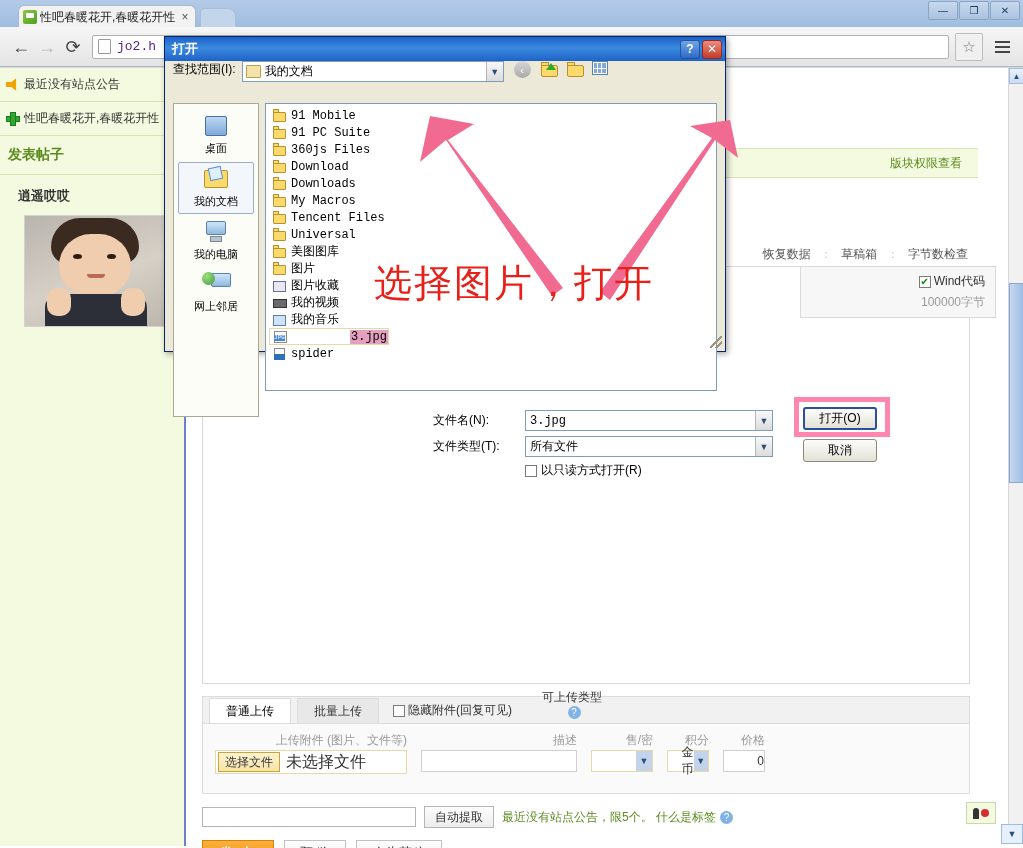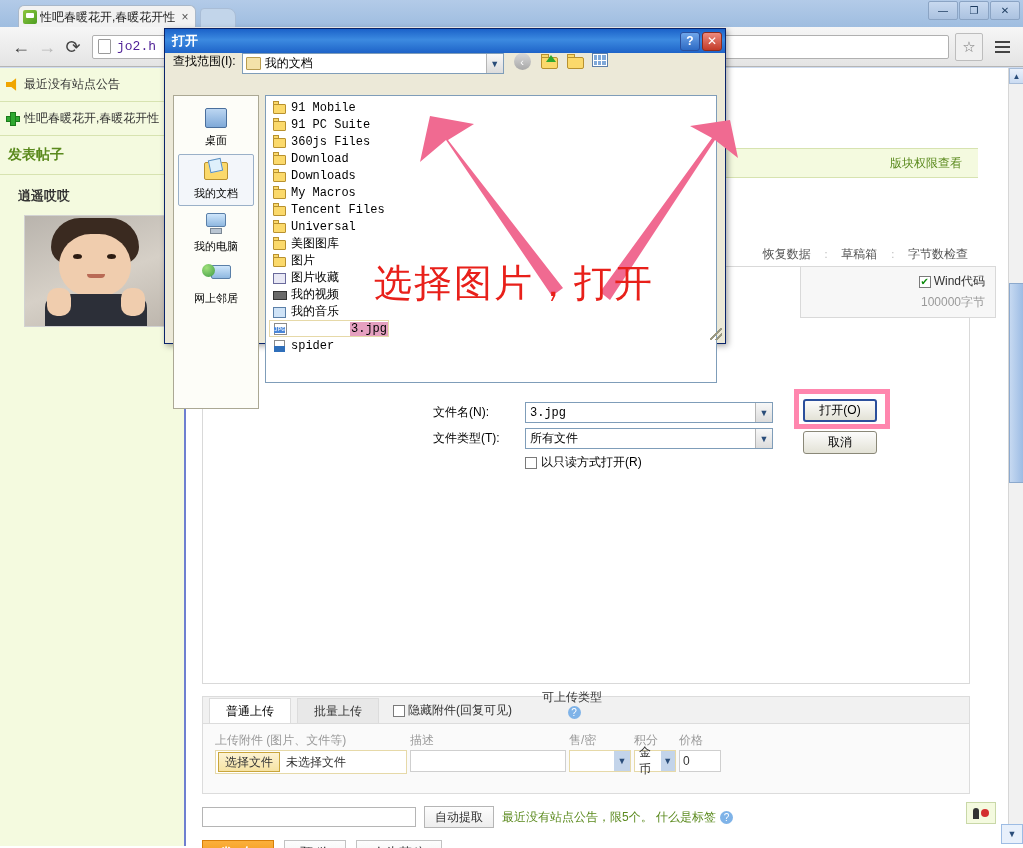--- a/index.html
+++ b/index.html
@@ -151,31 +151,31 @@
     height:25px;padding:0 16px;display:flex;align-items:center;font-size:12px;color:#333;
     border:1px solid #dcdcdc;border-bottom:none;background:#e8e8e8;margin-left:6px;box-sizing:border-box;
   }
   .up-tab.active{background:#fff;color:#000;}
   .up-chk{display:flex;align-items:center;margin-left:14px;font-size:12px;color:#333;padding-bottom:4px;}
   .up-type{margin-left:30px;font-size:12px;color:#333;padding-bottom:4px;display:flex;align-items:center;flex-direction:column;}
   .qmark{
     display:inline-block;width:13px;height:13px;border-radius:50%;
     background:#7fb3e8;color:#fff;font-size:10px;line-height:13px;text-align:center;margin-left:4px;
   }
-  .up-body{display:flex;padding:8px 12px 0 12px;gap:3px;}
+  .up-body{display:flex;padding:8px 12px 0 12px;gap:14px;text-align:right;}
   .up-col-label{font-size:12px;color:#9a9a9a;margin-bottom:4px;height:14px;}
   .file-field{
     width:192px;height:24px;border:1px solid #e6d9a8;background:#fff;
     display:flex;align-items:center;box-sizing:border-box;
   }
   .file-btn{
     height:20px;margin:1px 0 1px 2px;padding:0 6px;background:linear-gradient(#fdf3d2,#f6e3a4);
     border:1px solid #c9a63c;font-size:12px;color:#333;display:flex;align-items:center;box-sizing:border-box;
   }
-  .file-none{font-size:12px;color:#333;margin-left:6px;}
+  .file-none{font-size:16px;color:#333;margin-left:6px;}
   .desc-input{width:156px;height:22px;border:1px solid #cfcfcf;background:#fff;box-sizing:border-box;}
   .sel{
     height:22px;border:1px solid #e6d9a8;background:#fff;display:flex;align-items:center;
     justify-content:space-between;box-sizing:border-box;font-size:12px;color:#333;padding-left:4px;
   }
   .sel .arrow{
     width:16px;height:20px;background:#c3d4ea;display:flex;align-items:center;justify-content:center;
     color:#2a4d7a;font-size:9px;
   }
   .price-input{
@@ -216,21 +216,21 @@
   .cw-dot{width:8px;height:8px;border-radius:50%;background:#d32f2f;margin-left:2px;}
   .cw-person{width:6px;height:11px;background:#333;border-radius:3px 3px 0 0;}
   .corner-sel{
     position:absolute;right:0;bottom:4px;width:22px;height:20px;
     background:#e8f0fb;border:1px solid #9dbce4;display:flex;align-items:center;justify-content:center;
     color:#2a4d7a;font-size:9px;box-sizing:border-box;
   }
 
   
   #dialog{
-    position:absolute;left:164px;top:28px;width:562px;height:316px;
+    position:absolute;left:164px;top:36px;width:562px;height:316px;
     background:#ece9d8;border:1px solid #0a246a;box-sizing:border-box;
     box-shadow:2px 2px 6px rgba(0,0,0,.35);
   }
   .dlg-title{
     height:24px;background:linear-gradient(#1b62c9,#3c8ae0 45%,#1e63c8);
     display:flex;align-items:center;padding:0 3px 0 7px;
   }
   .dlg-title-text{flex:1;color:#fff;font-size:13px;font-weight:bold;}
   .tbtn{
     width:20px;height:19px;border:1px solid #2b4f9c;border-radius:3px;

▶ _WHAT IS REQUIRED_:
Filter the records above for "file" and copy every matching line.

▶ _SOLVED PROBLEM_:
   .file-field{
   .file-btn{
-  .file-none{font-size:12px;color:#333;margin-left:6px;}
+  .file-none{font-size:16px;color:#333;margin-left:6px;}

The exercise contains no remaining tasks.